**Exercise**
Quote every line of the data below as it stands, omitting pictures.

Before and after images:

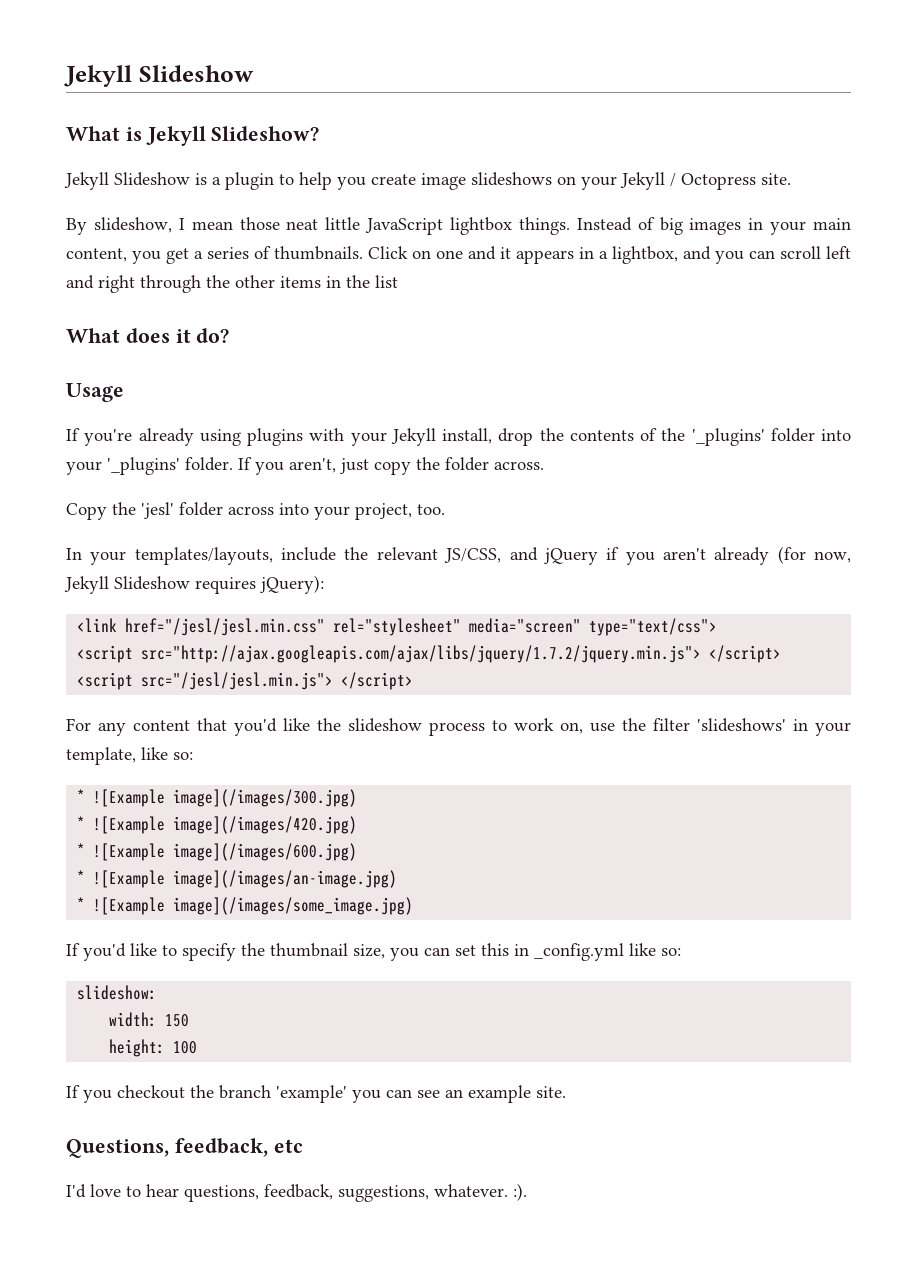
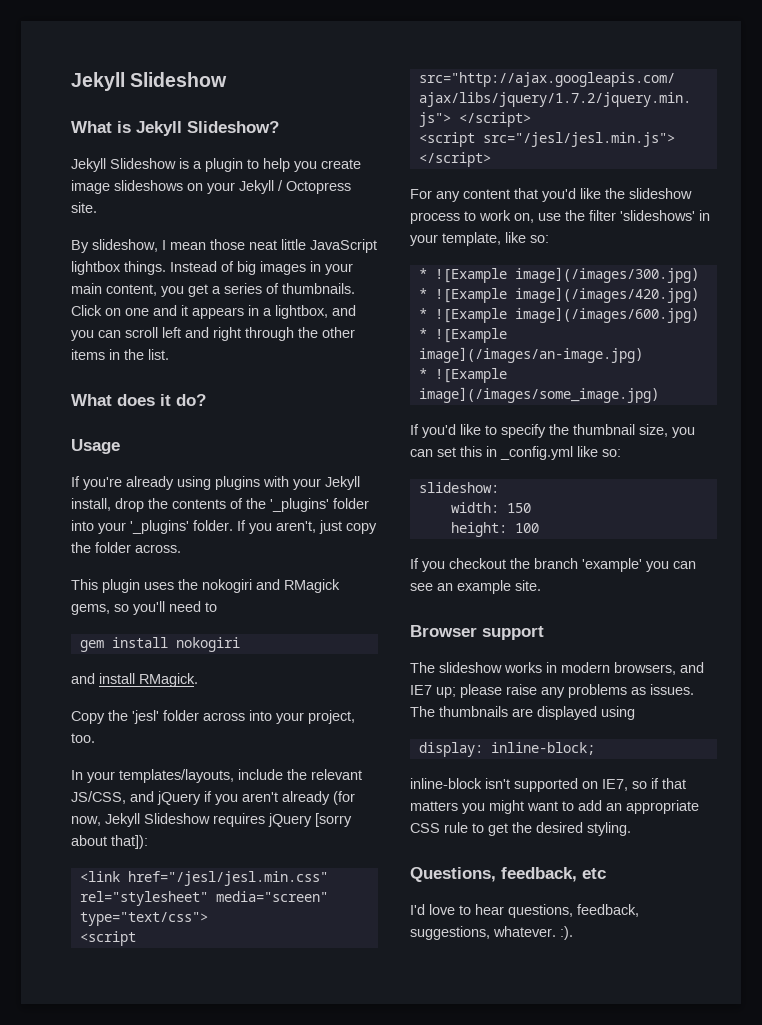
- Click on one and it appears in a lightbox, and you can scroll left and right through the other items in the list
+ Click on one and it appears in a lightbox, and you can scroll left and right through the other items in the list.
+ This plugin uses the nokogiri and RMagick gems, so you'll need to
+ gem install nokogiri
+ and install RMagick.
- In your templates/layouts, include the relevant JS/CSS, and jQuery if you aren't already (for now, Jekyll Slideshow requires jQuery):
+ In your templates/layouts, include the relevant JS/CSS, and jQuery if you aren't already (for now, Jekyll Slideshow requires jQuery [sorry about that]):
+ Browser support
+ The slideshow works in modern browsers, and IE7 up; please raise any problems as issues. The thumbnails are displayed using
+ display: inline-block;
+ inline-block isn't supported on IE7, so if that matters you might want to add an appropriate CSS rule to get the desired styling.

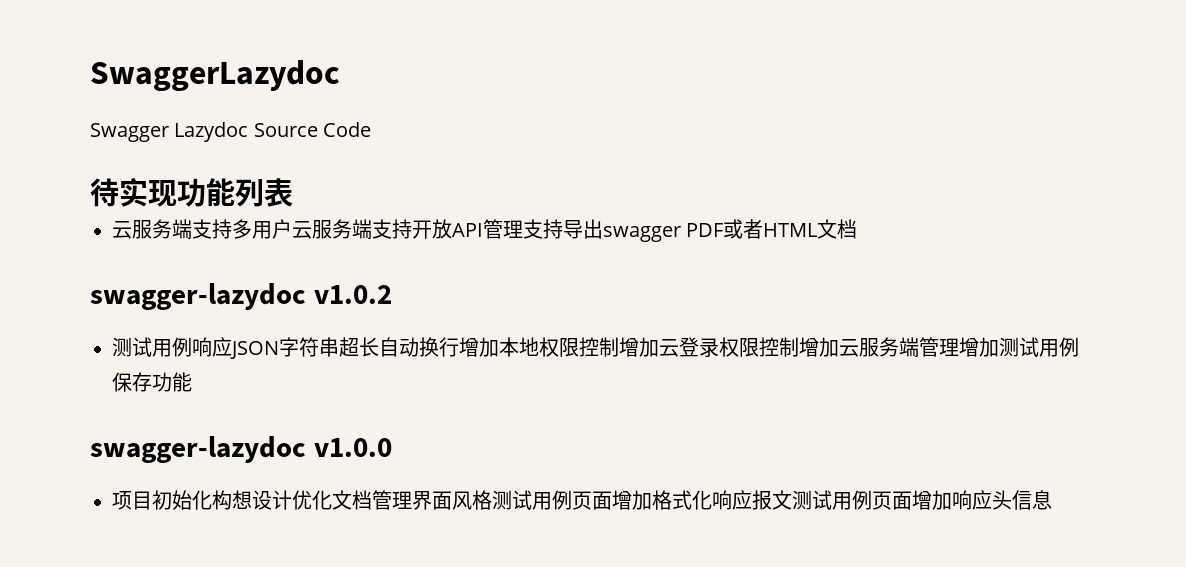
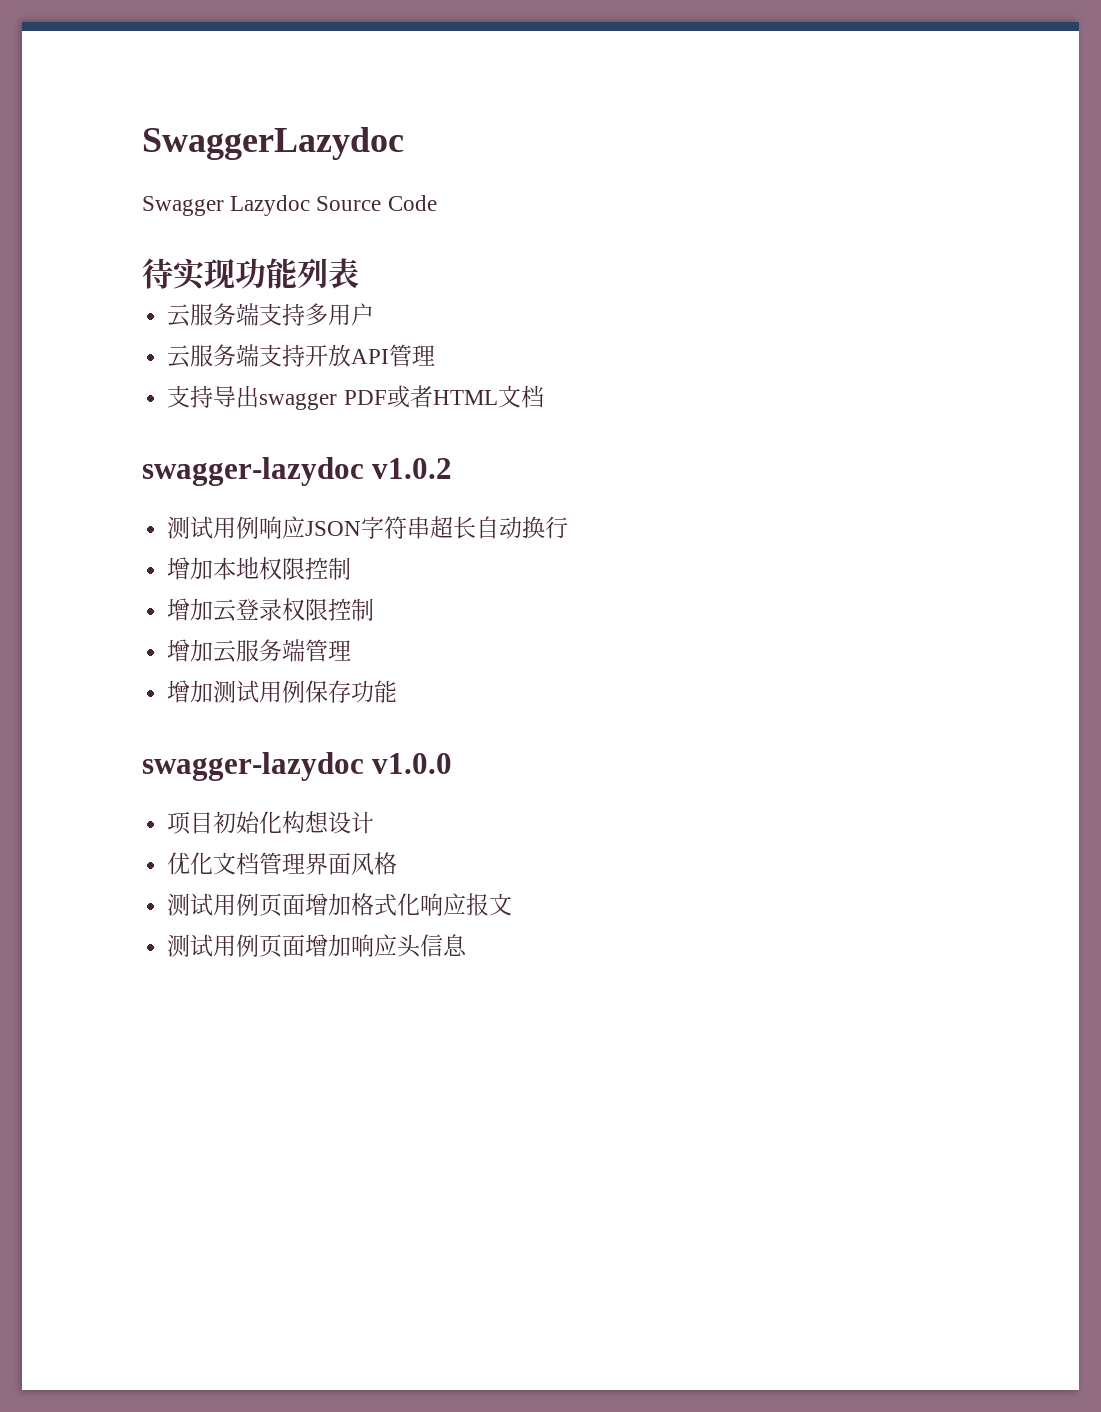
- 云服务端支持多用户云服务端支持开放API管理支持导出swagger PDF或者HTML文档
+ 云服务端支持多用户
+ 云服务端支持开放API管理
+ 支持导出swagger PDF或者HTML文档
- 测试用例响应JSON字符串超长自动换行增加本地权限控制增加云登录权限控制增加云服务端管理增加测试用例保存功能
+ 测试用例响应JSON字符串超长自动换行
+ 增加本地权限控制
+ 增加云登录权限控制
+ 增加云服务端管理
+ 增加测试用例保存功能
- 项目初始化构想设计优化文档管理界面风格测试用例页面增加格式化响应报文测试用例页面增加响应头信息
+ 项目初始化构想设计
+ 优化文档管理界面风格
+ 测试用例页面增加格式化响应报文
+ 测试用例页面增加响应头信息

**Your response**
- Click on one and it appears in a lightbox, and you can scroll left and right through the other items in the list
+ Click on one and it appears in a lightbox, and you can scroll left and right through the other items in the list.
+ This plugin uses the nokogiri and RMagick gems, so you'll need to
+ gem install nokogiri
+ and install RMagick.
- In your templates/layouts, include the relevant JS/CSS, and jQuery if you aren't already (for now, Jekyll Slideshow requires jQuery):
+ In your templates/layouts, include the relevant JS/CSS, and jQuery if you aren't already (for now, Jekyll Slideshow requires jQuery [sorry about that]):
+ Browser support
+ The slideshow works in modern browsers, and IE7 up; please raise any problems as issues. The thumbnails are displayed using
+ display: inline-block;
+ inline-block isn't supported on IE7, so if that matters you might want to add an appropriate CSS rule to get the desired styling.

- 云服务端支持多用户云服务端支持开放API管理支持导出swagger PDF或者HTML文档
+ 云服务端支持多用户
+ 云服务端支持开放API管理
+ 支持导出swagger PDF或者HTML文档
- 测试用例响应JSON字符串超长自动换行增加本地权限控制增加云登录权限控制增加云服务端管理增加测试用例保存功能
+ 测试用例响应JSON字符串超长自动换行
+ 增加本地权限控制
+ 增加云登录权限控制
+ 增加云服务端管理
+ 增加测试用例保存功能
- 项目初始化构想设计优化文档管理界面风格测试用例页面增加格式化响应报文测试用例页面增加响应头信息
+ 项目初始化构想设计
+ 优化文档管理界面风格
+ 测试用例页面增加格式化响应报文
+ 测试用例页面增加响应头信息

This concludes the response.